Today at church was All Saints Sunday. We remember all the members of our church who have moved from the Church Militant to the Church Triumphant over the last year. In non-church speak that's all the folks who have died. At our church we sing the hymn "For All the Saints" and after each verse pause as the pastor's take turns reading from the Necrology (Non-church speak: the list of names of the people who have died.) It makes me cry and feel great thanksgiving at the same time. I grew up with hymns in church. Then moved to the more contemporary praise chorus worship. Didn't like the hymns much as a kid. Didn't understand them. As an adolescent and young adult theworld of comtemporary worship music was very very appealing. It was my languarge. Now, though, I have a new appreciation for the complexity of the lyrics of hymns. There is often so much good theology represented in beautiful language. "For All the Saints" is one of the great hymns in my mind. Somehow that hymn makes me feel like the two churches, visible and invisible are connected in one reality at least for a moment.


For All the Saints

1. For all the saints, who from their labors rest,
who thee by faith before the world confessed,
thy name, O Jesus, be forever blest.
Alleluia, Alleluia!
2. Thou wast their rock, their fortress, and their might;
thou Lord, their captain in the well-fought fight;
thou in the darkness drear, their one true light.
Alleluia, Alleluia!
3. O may thy soldiers, faithful, true, and bold,
fight as the saints who nobly fought of old,
and win with them the victor's crown of gold.
Alleluia, Alleluia!

4. O blest communion, fellowship divine!
We feebly struggle, they in glory shine;
yet all are one in thee, for all are thine.
Alleluia, Alleluia!

5. And when the strife is fierce, the warfare long,
steals on the ear the distant triumph song,
and hearts are brave again, and arms are strong.
Alleluia, Alleluia!

6. From earth's wide bounds, from ocean's farthest coast,
through gates of pearl streams in the countless host,
singing to Father, Son, and Holy Ghost:
Alleluia, Alleluia!

Thursday, November 1, 2007

Drug seeking or in pain?????

So today for clinical day I had a patient who had lots of stuff wrong with him. That's nothing new. Most people who end up on a general medical floor in a hospital for any length of time have lots of issues!

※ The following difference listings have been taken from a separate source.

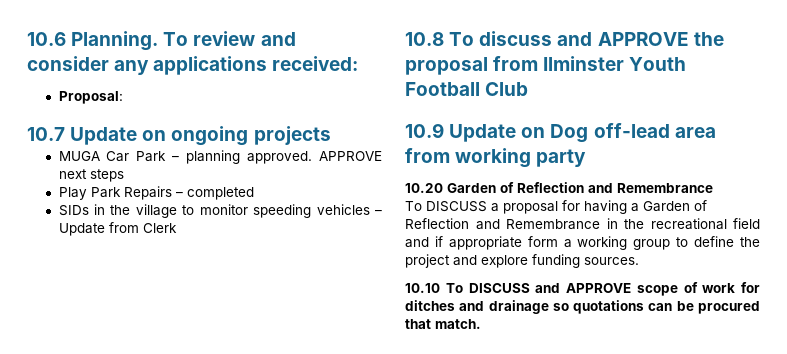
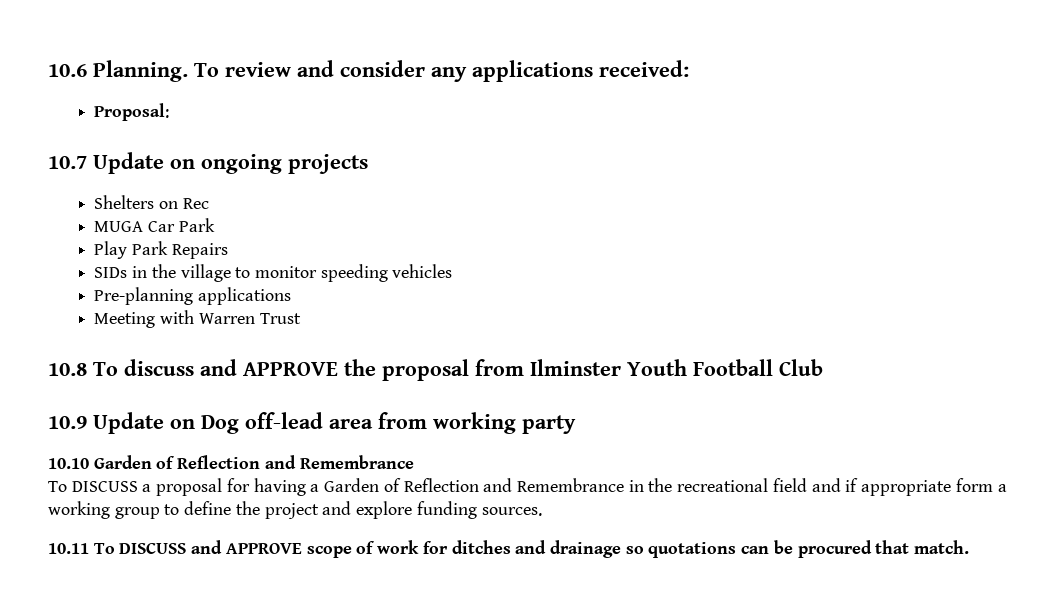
+ Shelters on Rec
- MUGA Car Park – planning approved. APPROVE next steps
+ MUGA Car Park
- Play Park Repairs – completed
+ Play Park Repairs
- SIDs in the village to monitor speeding vehicles – Update from Clerk
+ SIDs in the village to monitor speeding vehicles
+ Pre-planning applications
+ Meeting with Warren Trust
- 10.20 Garden of Reflection and Remembrance
+ 10.10 Garden of Reflection and Remembrance
- 10.10 To DISCUSS and APPROVE scope of work for ditches and drainage so quotations can be procured that match.
+ 10.11 To DISCUSS and APPROVE scope of work for ditches and drainage so quotations can be procured that match.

When I met him this morning he was very sleepy but very polite. Answered my questions, said please and thank you, yes ma'am and no ma'am. I bumbled around with the blood pressure machine as I tried to figure out where the small size cuff was and he didn't say anything or even seem to notice.

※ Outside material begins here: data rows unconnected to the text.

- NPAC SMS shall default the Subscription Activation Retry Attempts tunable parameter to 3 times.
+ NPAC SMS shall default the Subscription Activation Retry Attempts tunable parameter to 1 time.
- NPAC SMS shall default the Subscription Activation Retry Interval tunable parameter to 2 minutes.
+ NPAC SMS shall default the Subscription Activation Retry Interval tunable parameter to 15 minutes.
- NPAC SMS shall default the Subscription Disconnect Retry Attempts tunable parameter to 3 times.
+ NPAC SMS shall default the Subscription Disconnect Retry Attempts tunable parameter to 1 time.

I don't want to say too much because of confidentiality so I'm trying to choose my words carefully....

After breakfast he complained of pain in his abdomen. Rated it over a 10 on a pain scale. His nurse (the real one, hahaha) blew him off and said to me later, "He's just looking for drugs, did you see him!" Yes, there were some physical aspects of him that one might associate with a wild and crazy lifestyle. But seriously, this guy is too sick to sit up in bed, doesn't live independently and somehow is jonesing for a fix 24 hours out of ICU. And with everything worng with this guy, who cares if he is addicted to morphine! I hope someone gets me nice and addicted if I am ever in the kind of shape he is in. That's what morphine is for!!!!!!!!!!!!

I was appalled. The pt picked up on it too. He said he didn't like her (the nurse) wanted someone else to take care of him. The nurse said she would page his doc and see about getting him something stronger for the pain. 6 hours later the doc showed up for rounds and the pt finally got some morphine.

Now the fact is that the nurse didn't withhold pain meds. He didn't have orders for anything else. But we are nurses. We are supposed to be at least interested in alleviating suffering. Maybe I'm naive but it seems to me that at least being interested and taking a pt's report of pain seriously does something to alleviate it.

Please, readers, if I get to be a nurse and write a post about some drug seeking pt and act all superior because I've judged this pt based on his history or physical appearance yell at me. YOU CAN EVEN USE ALL CAPS!